Disclaimer: I do not own this characters


"I have always wanted my own kind of adventure. It's weird, yet whenever I traveled with my father I knew something amazing was happening to him. He was always so happy, so grateful to be living life and enjoying every minute of it, even when he was worrying about me.

I guess I should clarify; when Fujitaka first met me, I didn't know how to speak very well. Of course, I knew how to talk, but anything that could be really considered an actual conversation was just out of my reach for three months. I also didn't know how to do simple things, my eye constantly messed me up. I burnt myself so many times during those first few months.

He never gave up on me, though. I think he always thought of me as another adventure, this time in fatherhood. I've wondered why he was never married. I heard him mention rarely of a woman he had once courted when he was young, but I don't know whatever came of it, if anything. I have a feeling he never wanted me to know, despite me being his adaptive son.

And I think back on all the good times, the fun adventures, and it makes me feel...weird.

I...I don't know if this is what I wanted. This adventure. This kind of crazy ride that I'm on. It's got me by the stomach, tugging and pulling and making me want to vomit, but I can't. I can't do that, because I have to concentrate always on what's ahead, what's coming at me. I can't ever rest.

Damn, I'm tired. I never imagined how tiring an adventure can be. I wonder if father ever felt like that? He never showed that side to me. He never really had a chance to show me much of anything, I suppose. He died, leaving me with only the idealized person in my memories.

Ever notice how that happens? When someone leaves you, you tend to forget about their flaws and you always remember the good in them. But then, that's when they become fuzzy images in your head. His face is like that. I always have to look at a picture to really remember where the wrinkles and lines in his face were. I can't remember much else.

I don't want to forget anything. I may not want to remember much either. I don't know. Damn.

I wonder if I could just leave in a limbo? Somewhere where I don't have to remember or forget, where I just exist, but not really. Does that make any sense? I don't want to die, no, not that, I have too much I need to accomplish, too many people who are counting on me, but, then again, I don't want to live either. I just want to disappear for a while, not have anyone or anything to do, just...vanish.

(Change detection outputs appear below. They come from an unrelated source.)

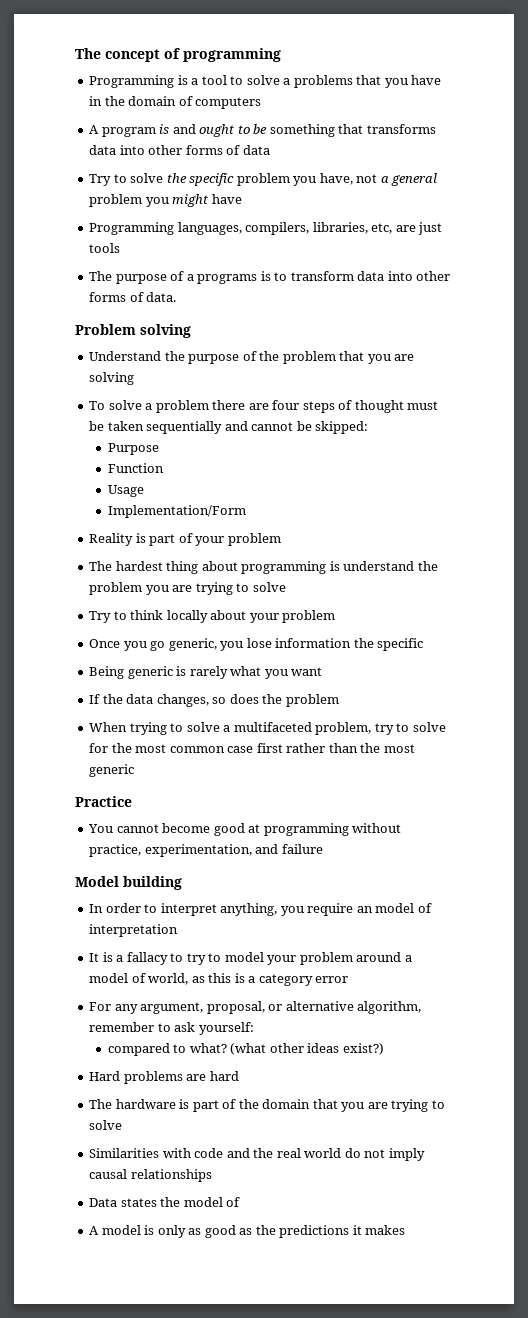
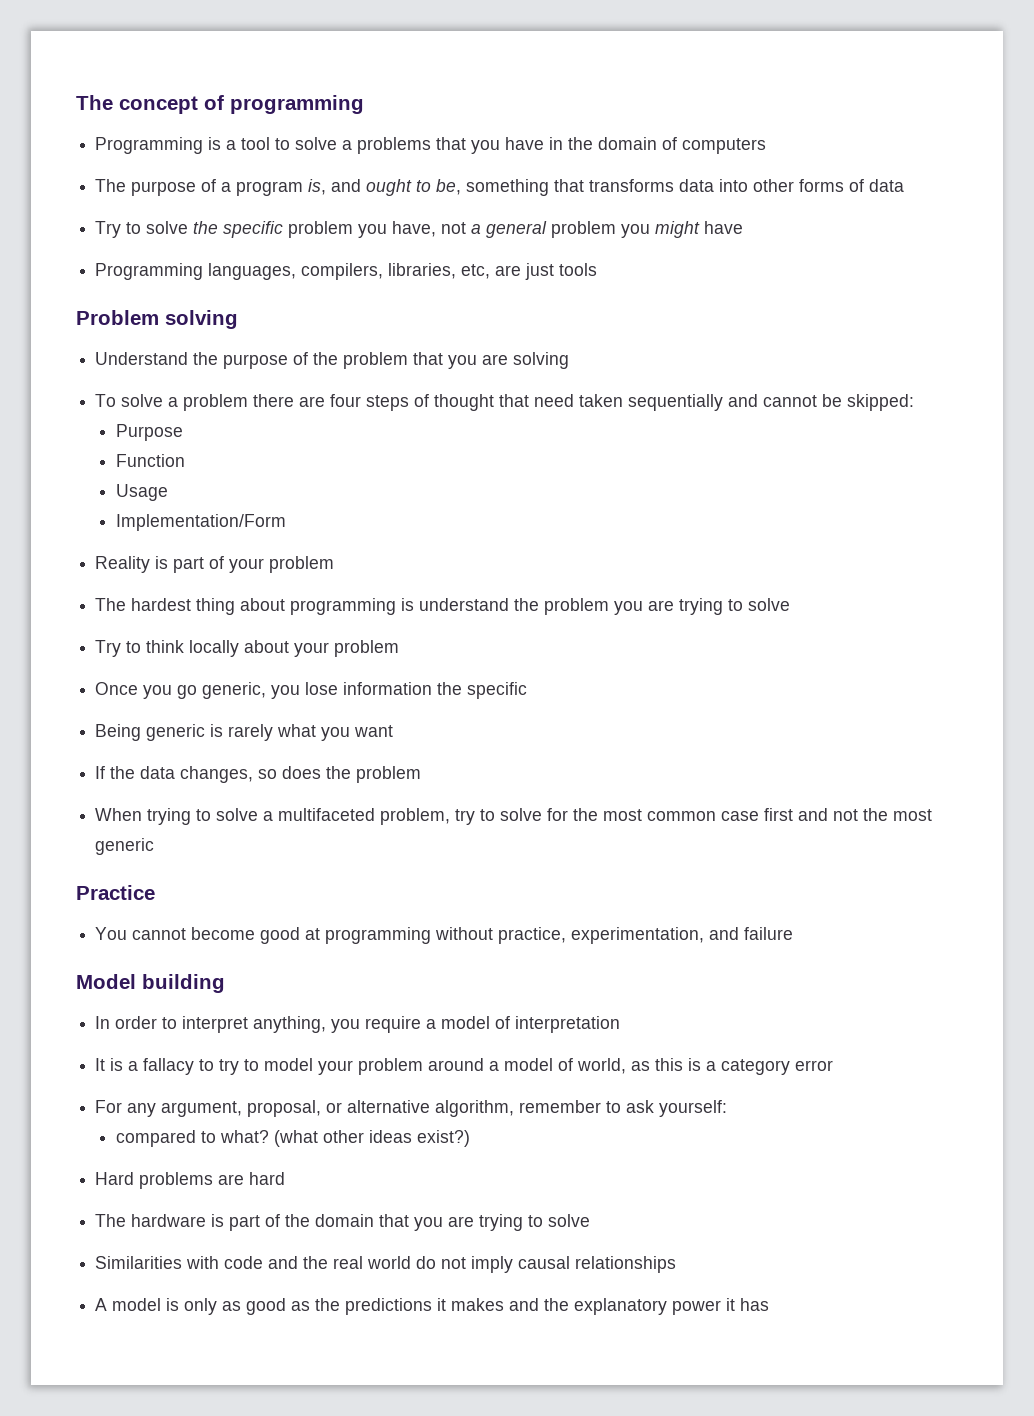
[89,124,170,137] A program is -> [95,179,327,196] The purpose of a program is,
[253,124,268,134] be -> [436,179,462,195] be,
[89,271,451,284] [89,292,177,302] // The purpose of a programs is to transform data into other forms of data. -> (598, 269) none
[407,401,439,410] [89,421,105,431] must be -> [499,394,575,407] that need
[286,743,358,753] rather than -> [798,808,859,821] and not
[356,906,373,913] an -> [426,1019,437,1029] a
[89,1197,241,1207] // Data states the model of -> (677, 1264) none
(406, 1230) none -> [509,1298,770,1315] and the explanatory power it has

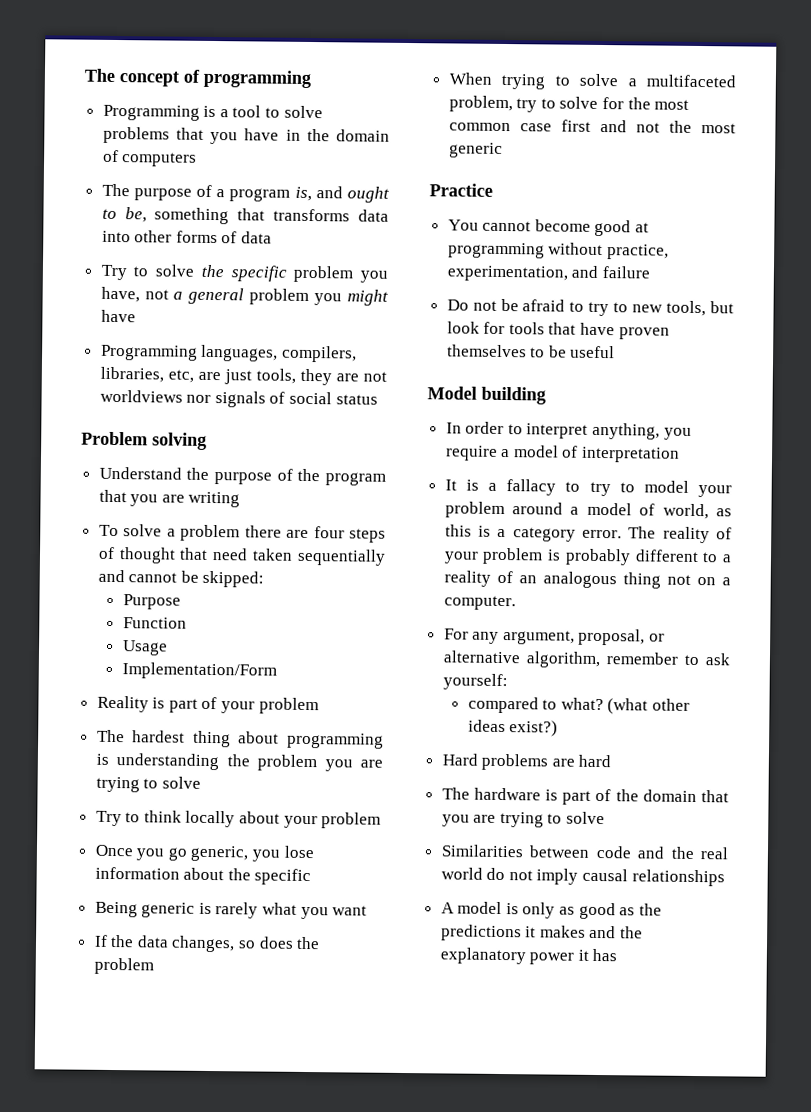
[342,140,353,150] a -> (323, 112) none
[559,263,598,276] tools -> [255,368,387,386] [99,389,378,408] tools, they are not worldviews nor signals of social status
[343,352,570,369] problem that you are solving -> [325,472,386,486] [98,489,241,508] program that you are writing
[419,598,510,611] understand -> [116,753,220,771] understanding
(433, 688) none -> [183,867,225,881] about
(794, 933) none -> [446,298,734,317] [446,321,670,340] [446,344,616,359] // Do not be afraid to try to new tools, but look for tools that have proven themselves to be useful
[795,1060,834,1071] error -> [582,526,732,544] [443,547,732,566] [443,570,731,589] [443,595,516,611] error. The reality of your problem is probably different to a reality of an analogous thing not on a computer.
[186,1256,220,1269] with -> [529,845,591,858] between

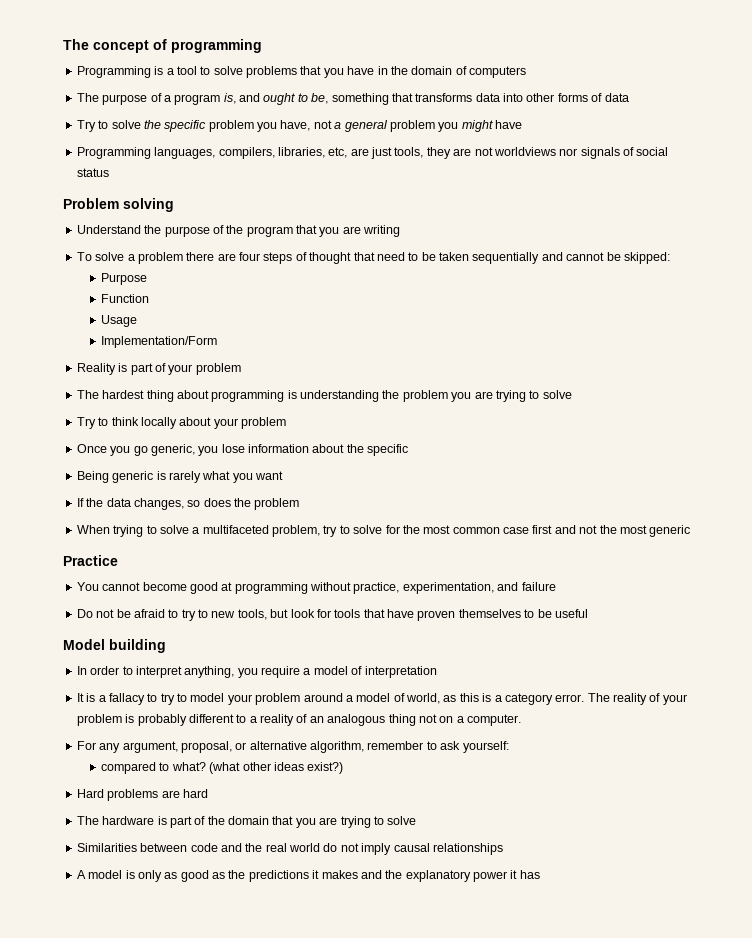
(249, 554) none -> [408,252,436,261] to be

But, people on adventures don't just vanish, do they? They always finish exactly what they have started. They don't vomit much either, for that matter.

How did those guys know when enough was enough, that they didn't need to go on any further? Was it their bodies or their minds telling them?

...I want to sleep. I sleep so much now, and at the same time so little. It's like my one escape from...everything. Sleep. Nice, calm, quiet, dark sleep. I still feel sick now and then, but at least when I put my head down on something, ground, dirt, pillow, or backpack, it's almost like vanishing. When I'm asleep, nothing comes to mind; I still matter, just not right then.

My mouth feels strange. I have a odd taste in my mouth I can't get rid of. It's like there parts of that taste that are coming up from my sick stomach, mingling on top of my tongue. It's really gross. Is that coming from feeling sick?

I can't stay for long. I'm too tired. I don't care. There is a part of me that wonders if this grand adventure is really worth it, what the hell am I doing, but then I fall asleep and I don't care anymore...

I really don't care right now...

...Kami, what a horrible person I am..."

truly, Syaoran"

The ink was barely dry on the page as Syaoran looked up from his work. It had all come out of him so fast, his hand ached from the speed at with he wrote this. The soft glow from the fire nearby danced upon the yellowed parchment. Night sounds filled the calm silence, the hoots from owls and the chirps from crickets.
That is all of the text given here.